What OCD Looks Like In Our House These Days

When we first realized Ethan was struggling, it was because he was dealing with deep sadness over letting go of things that we would never have dreamed would have been important. I didn’t understand why it was important to him, but I felt sympathetic because he clearly was very sad. But we’re not dealing with sadness much anymore. The struggle has shifted.

In the last several months, the BIG emotions have changed. It’s no longer sadness that we’re confronted with, but anger.I thought the sadness was overwhelming. That was before the emotional vortex of anger was unleashed.

Tuesdays used to be the hardest days because it was garbage day, but Saturdays have now knocked Tuesdays out of first place. On Saturday we clean. Ethan hates to clean. There is screaming, and stomping and arguing. It happens every Saturday.

It’s hard. I felt empathy for the sadness. I don’t for the anger. He desperately wants us to know how angry he is and wants us to feel miserable with him. My job is to stay calm, tell him that he needs to do things he doesn’t want to do and that it doesn’t matter how angry he gets, he still has to do what I’ve asked of him.

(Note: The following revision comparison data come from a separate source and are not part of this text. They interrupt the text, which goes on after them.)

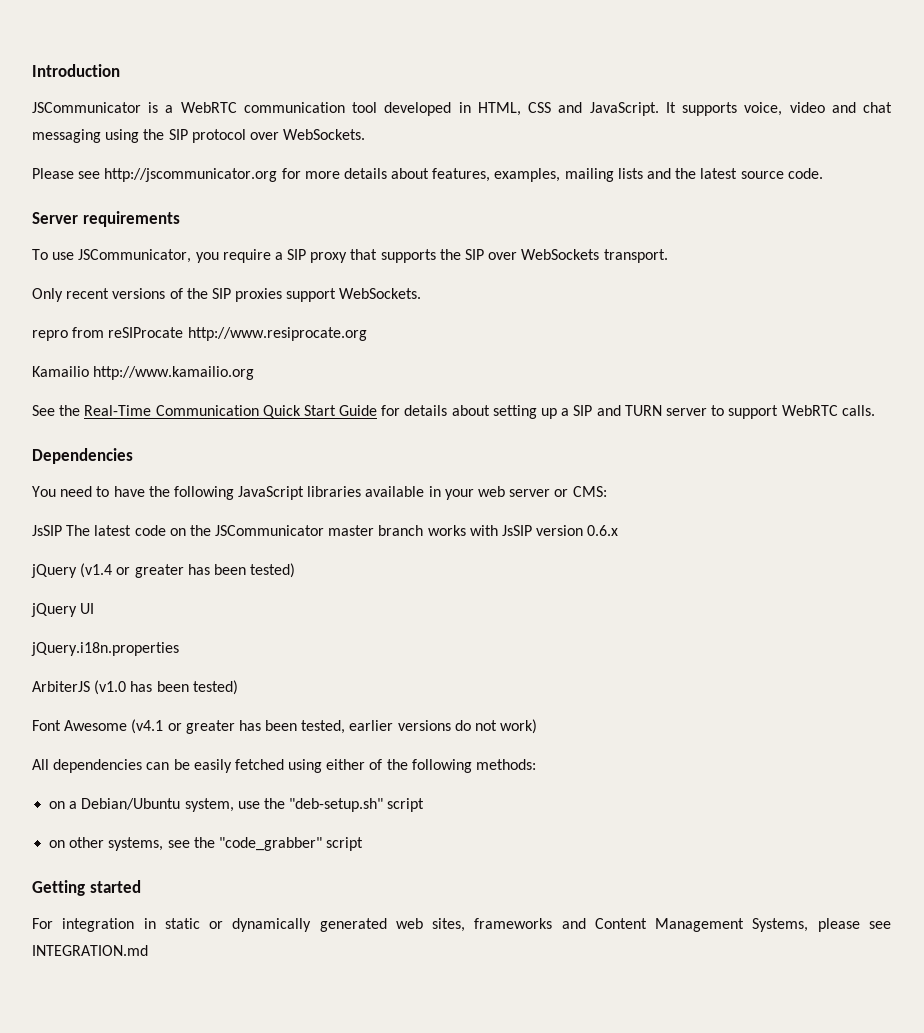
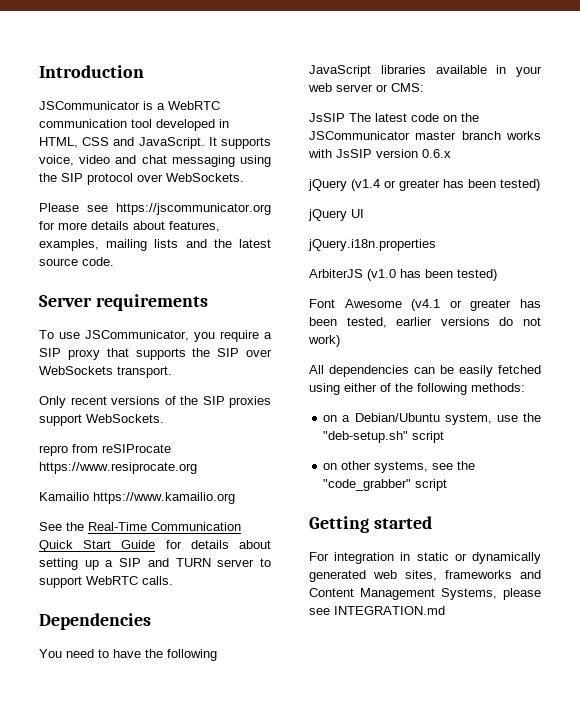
- Please see http://jscommunicator.org for more details about features, examples, mailing lists and the latest source code.
+ Please see https://jscommunicator.org for more details about features, examples, mailing lists and the latest source code.
- repro from reSIProcate http://www.resiprocate.org
+ repro from reSIProcate https://www.resiprocate.org
- Kamailio http://www.kamailio.org
+ Kamailio https://www.kamailio.org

He has not yet learned how to pull himself out of the spiral when he gets pulled in and it takes all Nathan and I can do to keep from joining him in fits of rage.

The house standard is this: You wont get in trouble for feeling upset or angry, but you still need to clean and you need to learn to control your anger so that your actions are not destructive or disrespectful to the family.


Easier said than done. We’re all working on it. Nathan and I are working on staying calm and consistent and Ethan is working on learning how to control himself when he’s angry. Maybe I can teach him the Kramer “Serenity Now!” technique!